--- Data records ---
########
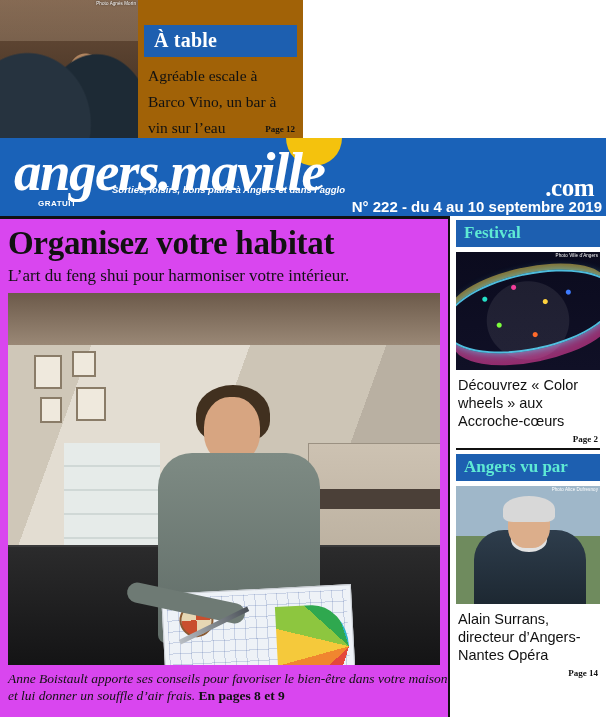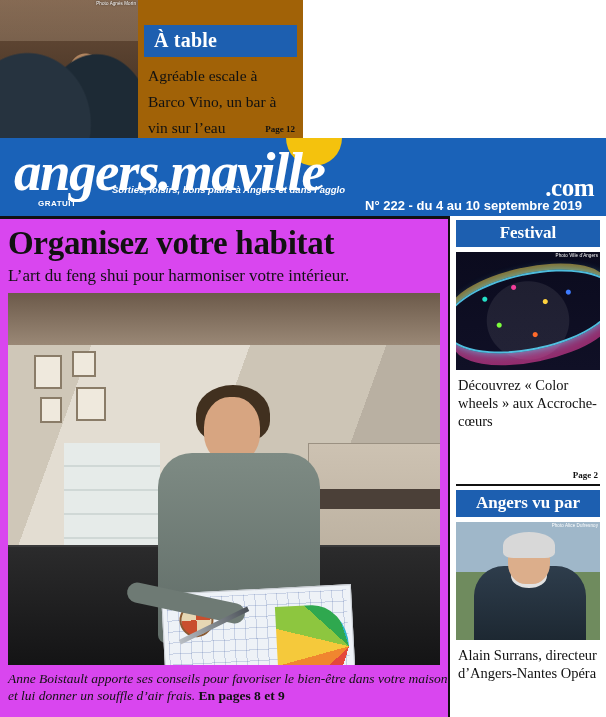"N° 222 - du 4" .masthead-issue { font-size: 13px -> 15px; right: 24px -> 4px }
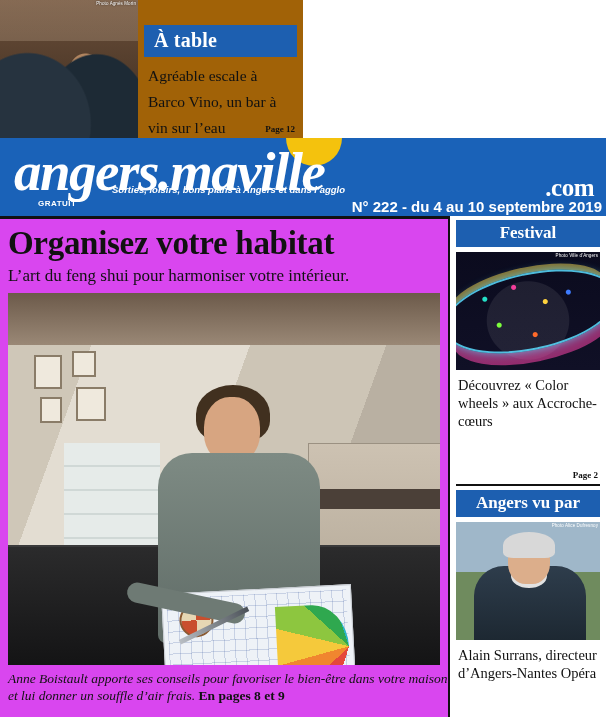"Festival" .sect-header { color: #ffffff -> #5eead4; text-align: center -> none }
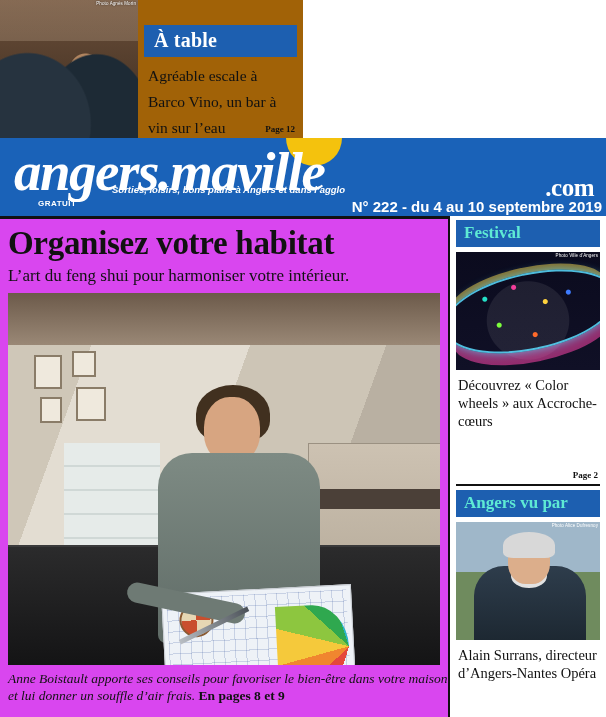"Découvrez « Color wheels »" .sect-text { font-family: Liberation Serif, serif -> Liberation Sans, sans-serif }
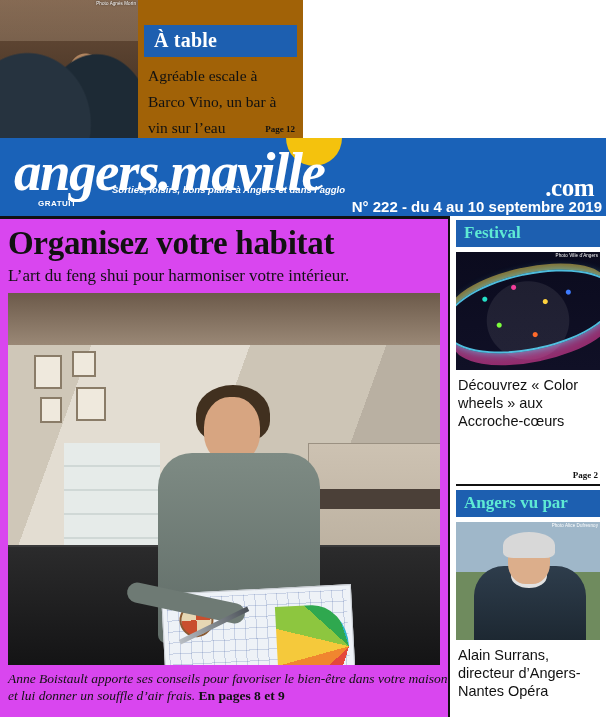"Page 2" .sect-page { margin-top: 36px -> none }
########
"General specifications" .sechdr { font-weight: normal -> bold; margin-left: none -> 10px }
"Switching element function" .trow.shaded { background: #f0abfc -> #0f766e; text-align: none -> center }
########
--- What the task asks ---
Leave out every line above except those from the line with "font-weight: normal ->" up to and including the line with "background: #f0abfc ->", and copy those exactly.

--- Response box ---
"General specifications" .sechdr { font-weight: normal -> bold; margin-left: none -> 10px }
"Switching element function" .trow.shaded { background: #f0abfc -> #0f766e; text-align: none -> center }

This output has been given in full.